In all the above cases, there are two backups

Take local control of the emergency control rooms (ECP) and place into automatic mode, staff the backup panel in Connolly, Drogheda
Take manual control at the ECP's but turning the control switch, requires member of staff on the ground and operate as a traditional signal cabin

Mark Gleeson
05-11-2014, 15:40
Word is its a software bug, it relates to a specific location apparently

Big question is this something high level like auto routing or trains describer or something murky in the SSI/CBI data

Mark Gleeson
05-11-2014, 17:50
Still moving right now, we are at the point of collapse yesterday so far so good

Jamie2k9
20-11-2014, 18:48
They posted on twitter:

We apologise for the recent recurring Dart/Commuter signal fault. Computer system issue, fault now identified, fix to be implemented tonight

James Howard
20-11-2014, 19:21
Well it had another little lie down this evening but I was lucky enough to get away early on a 29K headed for Sligo.

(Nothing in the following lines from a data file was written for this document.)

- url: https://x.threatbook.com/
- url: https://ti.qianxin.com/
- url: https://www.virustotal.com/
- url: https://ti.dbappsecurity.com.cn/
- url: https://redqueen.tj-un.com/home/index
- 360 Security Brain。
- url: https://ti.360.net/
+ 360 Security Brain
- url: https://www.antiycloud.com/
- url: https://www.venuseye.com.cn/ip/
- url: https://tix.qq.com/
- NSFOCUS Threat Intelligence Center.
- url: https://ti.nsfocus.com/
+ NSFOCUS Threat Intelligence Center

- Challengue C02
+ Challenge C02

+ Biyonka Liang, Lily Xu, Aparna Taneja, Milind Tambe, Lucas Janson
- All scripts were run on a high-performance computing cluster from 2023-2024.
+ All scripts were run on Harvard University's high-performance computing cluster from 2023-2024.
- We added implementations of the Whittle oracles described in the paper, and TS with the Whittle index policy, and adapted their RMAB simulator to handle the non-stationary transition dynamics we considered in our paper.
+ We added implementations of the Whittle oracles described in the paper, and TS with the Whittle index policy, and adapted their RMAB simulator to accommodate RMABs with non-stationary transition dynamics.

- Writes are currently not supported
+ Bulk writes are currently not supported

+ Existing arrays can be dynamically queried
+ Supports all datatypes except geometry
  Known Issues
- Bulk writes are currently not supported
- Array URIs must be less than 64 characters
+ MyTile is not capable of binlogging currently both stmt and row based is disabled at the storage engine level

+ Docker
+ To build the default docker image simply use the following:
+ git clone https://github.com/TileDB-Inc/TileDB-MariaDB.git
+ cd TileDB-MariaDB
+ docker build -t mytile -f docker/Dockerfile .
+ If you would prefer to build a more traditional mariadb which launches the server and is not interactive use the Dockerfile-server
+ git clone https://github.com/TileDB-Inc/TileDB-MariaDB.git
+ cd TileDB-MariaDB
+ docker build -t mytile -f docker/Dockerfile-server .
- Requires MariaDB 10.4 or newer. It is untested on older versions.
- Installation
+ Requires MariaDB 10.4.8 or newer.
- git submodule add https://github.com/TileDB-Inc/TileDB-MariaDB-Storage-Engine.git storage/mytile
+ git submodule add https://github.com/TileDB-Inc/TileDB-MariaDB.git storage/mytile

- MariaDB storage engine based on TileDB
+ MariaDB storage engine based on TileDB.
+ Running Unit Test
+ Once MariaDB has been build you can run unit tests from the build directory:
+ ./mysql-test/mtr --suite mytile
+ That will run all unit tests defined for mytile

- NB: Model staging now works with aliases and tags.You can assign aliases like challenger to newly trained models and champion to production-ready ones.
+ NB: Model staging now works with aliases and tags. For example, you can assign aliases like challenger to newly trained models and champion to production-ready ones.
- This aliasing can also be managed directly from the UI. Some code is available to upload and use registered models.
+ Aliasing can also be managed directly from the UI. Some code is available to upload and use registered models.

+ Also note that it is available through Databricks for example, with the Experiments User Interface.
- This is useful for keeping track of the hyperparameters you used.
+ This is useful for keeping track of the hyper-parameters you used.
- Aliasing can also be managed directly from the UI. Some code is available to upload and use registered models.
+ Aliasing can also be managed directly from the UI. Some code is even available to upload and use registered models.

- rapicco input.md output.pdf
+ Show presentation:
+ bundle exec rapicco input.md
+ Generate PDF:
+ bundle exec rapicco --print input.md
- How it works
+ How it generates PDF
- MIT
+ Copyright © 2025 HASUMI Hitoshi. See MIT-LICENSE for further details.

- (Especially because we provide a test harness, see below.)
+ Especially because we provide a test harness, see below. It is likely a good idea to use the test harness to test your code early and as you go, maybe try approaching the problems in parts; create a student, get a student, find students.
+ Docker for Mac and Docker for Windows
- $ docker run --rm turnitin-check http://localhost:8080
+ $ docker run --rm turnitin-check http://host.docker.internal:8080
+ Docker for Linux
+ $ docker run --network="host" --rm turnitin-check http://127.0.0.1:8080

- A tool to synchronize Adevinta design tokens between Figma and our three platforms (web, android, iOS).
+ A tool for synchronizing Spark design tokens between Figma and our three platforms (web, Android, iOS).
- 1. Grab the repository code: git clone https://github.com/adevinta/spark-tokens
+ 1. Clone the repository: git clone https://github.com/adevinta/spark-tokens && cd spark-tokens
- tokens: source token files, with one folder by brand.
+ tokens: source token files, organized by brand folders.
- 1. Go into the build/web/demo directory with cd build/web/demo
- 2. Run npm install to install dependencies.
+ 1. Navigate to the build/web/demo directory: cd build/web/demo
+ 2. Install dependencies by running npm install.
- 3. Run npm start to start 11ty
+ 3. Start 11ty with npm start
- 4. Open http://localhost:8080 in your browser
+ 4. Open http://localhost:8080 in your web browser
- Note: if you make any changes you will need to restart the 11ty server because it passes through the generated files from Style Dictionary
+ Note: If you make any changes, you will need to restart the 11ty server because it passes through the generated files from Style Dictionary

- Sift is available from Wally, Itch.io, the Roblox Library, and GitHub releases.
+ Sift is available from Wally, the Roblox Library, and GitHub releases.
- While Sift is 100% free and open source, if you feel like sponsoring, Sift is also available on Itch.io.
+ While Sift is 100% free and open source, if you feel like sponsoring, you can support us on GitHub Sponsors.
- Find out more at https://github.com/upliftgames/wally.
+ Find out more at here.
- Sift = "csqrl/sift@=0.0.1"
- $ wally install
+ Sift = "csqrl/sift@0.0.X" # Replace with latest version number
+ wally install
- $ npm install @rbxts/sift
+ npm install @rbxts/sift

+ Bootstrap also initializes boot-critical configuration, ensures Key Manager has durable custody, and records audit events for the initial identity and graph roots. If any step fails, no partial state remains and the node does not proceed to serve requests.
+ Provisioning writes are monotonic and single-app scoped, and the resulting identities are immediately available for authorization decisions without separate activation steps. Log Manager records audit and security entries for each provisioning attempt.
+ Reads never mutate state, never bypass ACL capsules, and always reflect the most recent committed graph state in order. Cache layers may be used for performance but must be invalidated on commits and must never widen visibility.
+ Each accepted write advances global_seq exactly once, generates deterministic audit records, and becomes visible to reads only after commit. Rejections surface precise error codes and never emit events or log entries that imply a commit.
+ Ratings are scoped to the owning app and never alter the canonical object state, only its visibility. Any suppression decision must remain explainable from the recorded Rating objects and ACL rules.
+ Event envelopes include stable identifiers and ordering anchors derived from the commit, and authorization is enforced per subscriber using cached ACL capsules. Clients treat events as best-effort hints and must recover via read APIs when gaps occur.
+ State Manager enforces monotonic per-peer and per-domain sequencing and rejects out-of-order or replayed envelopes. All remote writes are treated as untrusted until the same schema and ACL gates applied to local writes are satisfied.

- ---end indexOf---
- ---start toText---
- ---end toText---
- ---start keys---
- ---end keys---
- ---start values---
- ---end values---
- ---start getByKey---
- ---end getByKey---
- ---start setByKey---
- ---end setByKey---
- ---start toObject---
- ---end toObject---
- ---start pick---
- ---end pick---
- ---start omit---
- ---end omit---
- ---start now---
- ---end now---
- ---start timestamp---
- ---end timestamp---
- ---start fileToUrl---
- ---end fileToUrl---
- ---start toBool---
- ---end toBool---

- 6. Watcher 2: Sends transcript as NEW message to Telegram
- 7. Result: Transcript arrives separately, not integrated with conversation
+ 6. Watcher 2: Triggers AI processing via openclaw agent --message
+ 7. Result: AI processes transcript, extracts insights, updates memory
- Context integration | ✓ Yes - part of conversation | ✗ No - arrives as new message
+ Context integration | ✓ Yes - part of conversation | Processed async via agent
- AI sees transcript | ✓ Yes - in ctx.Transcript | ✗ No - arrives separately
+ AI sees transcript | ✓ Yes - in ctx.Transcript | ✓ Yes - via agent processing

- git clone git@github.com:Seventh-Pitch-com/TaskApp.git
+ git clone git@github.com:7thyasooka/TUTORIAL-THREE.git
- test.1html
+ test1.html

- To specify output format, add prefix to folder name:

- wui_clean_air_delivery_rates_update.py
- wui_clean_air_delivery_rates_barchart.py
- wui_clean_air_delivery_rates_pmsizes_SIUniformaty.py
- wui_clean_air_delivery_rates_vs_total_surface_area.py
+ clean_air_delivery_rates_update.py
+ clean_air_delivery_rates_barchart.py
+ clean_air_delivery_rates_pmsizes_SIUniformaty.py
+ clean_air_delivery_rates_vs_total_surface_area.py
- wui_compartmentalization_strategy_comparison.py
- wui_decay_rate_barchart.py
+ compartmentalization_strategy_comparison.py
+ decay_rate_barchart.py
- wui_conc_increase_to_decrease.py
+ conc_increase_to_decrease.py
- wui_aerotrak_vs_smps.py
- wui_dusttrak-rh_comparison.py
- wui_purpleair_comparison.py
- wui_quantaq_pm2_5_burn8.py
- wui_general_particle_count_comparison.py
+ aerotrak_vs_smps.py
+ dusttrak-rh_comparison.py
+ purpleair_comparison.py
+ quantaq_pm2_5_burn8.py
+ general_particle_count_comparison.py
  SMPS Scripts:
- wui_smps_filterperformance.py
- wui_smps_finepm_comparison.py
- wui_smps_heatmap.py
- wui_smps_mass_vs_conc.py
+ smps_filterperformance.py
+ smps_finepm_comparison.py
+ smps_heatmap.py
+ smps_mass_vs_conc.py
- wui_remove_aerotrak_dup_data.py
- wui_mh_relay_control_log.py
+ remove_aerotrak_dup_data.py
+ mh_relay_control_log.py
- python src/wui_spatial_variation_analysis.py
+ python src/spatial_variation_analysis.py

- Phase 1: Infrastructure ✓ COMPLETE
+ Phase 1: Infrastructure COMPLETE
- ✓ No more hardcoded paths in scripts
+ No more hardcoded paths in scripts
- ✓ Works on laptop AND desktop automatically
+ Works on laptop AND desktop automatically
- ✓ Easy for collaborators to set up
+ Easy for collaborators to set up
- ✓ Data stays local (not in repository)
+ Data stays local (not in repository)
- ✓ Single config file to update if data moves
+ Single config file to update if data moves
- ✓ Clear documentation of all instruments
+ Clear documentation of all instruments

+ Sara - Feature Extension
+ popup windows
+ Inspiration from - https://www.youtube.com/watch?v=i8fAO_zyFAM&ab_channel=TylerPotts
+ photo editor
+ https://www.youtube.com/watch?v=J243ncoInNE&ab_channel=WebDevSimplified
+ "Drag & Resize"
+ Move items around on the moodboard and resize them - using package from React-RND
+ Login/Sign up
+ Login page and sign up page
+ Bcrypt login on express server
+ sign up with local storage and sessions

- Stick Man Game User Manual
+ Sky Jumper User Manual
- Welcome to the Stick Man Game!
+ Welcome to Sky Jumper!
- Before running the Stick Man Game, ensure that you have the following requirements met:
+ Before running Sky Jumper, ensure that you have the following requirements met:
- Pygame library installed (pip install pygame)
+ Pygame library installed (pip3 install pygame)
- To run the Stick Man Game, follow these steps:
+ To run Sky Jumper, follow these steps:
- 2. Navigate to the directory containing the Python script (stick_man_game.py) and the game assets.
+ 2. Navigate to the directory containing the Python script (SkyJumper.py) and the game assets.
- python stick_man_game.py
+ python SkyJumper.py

Hopefully that will be the end of this bout of madness.

Mark Gleeson
21-11-2014, 07:13
Since they finally found the bug...

The CTC system has two mainframe computers. Active and standby. If the active fails the standby takes over with no impact noticeable

In the case of the 4 failures recently, both mainframes crashed at exactly the same time, since both run the same software at the same time, this points to a software bug

As far as we know all crashes occurred around 17:40-17:50 so points to bad timetable data being loaded in

Jamie2k9
21-11-2014, 19:12
So they have being trying to prevent this fault between 17.40-50 every single day up to last night?

Mark Gleeson
21-11-2014, 20:28
All we know is at a certain time between 17:40 and 17:50 a series of events occurs which if they occur in a certain sequence may cause a systems failure.

There are two machines so failure of hardware etc is covered.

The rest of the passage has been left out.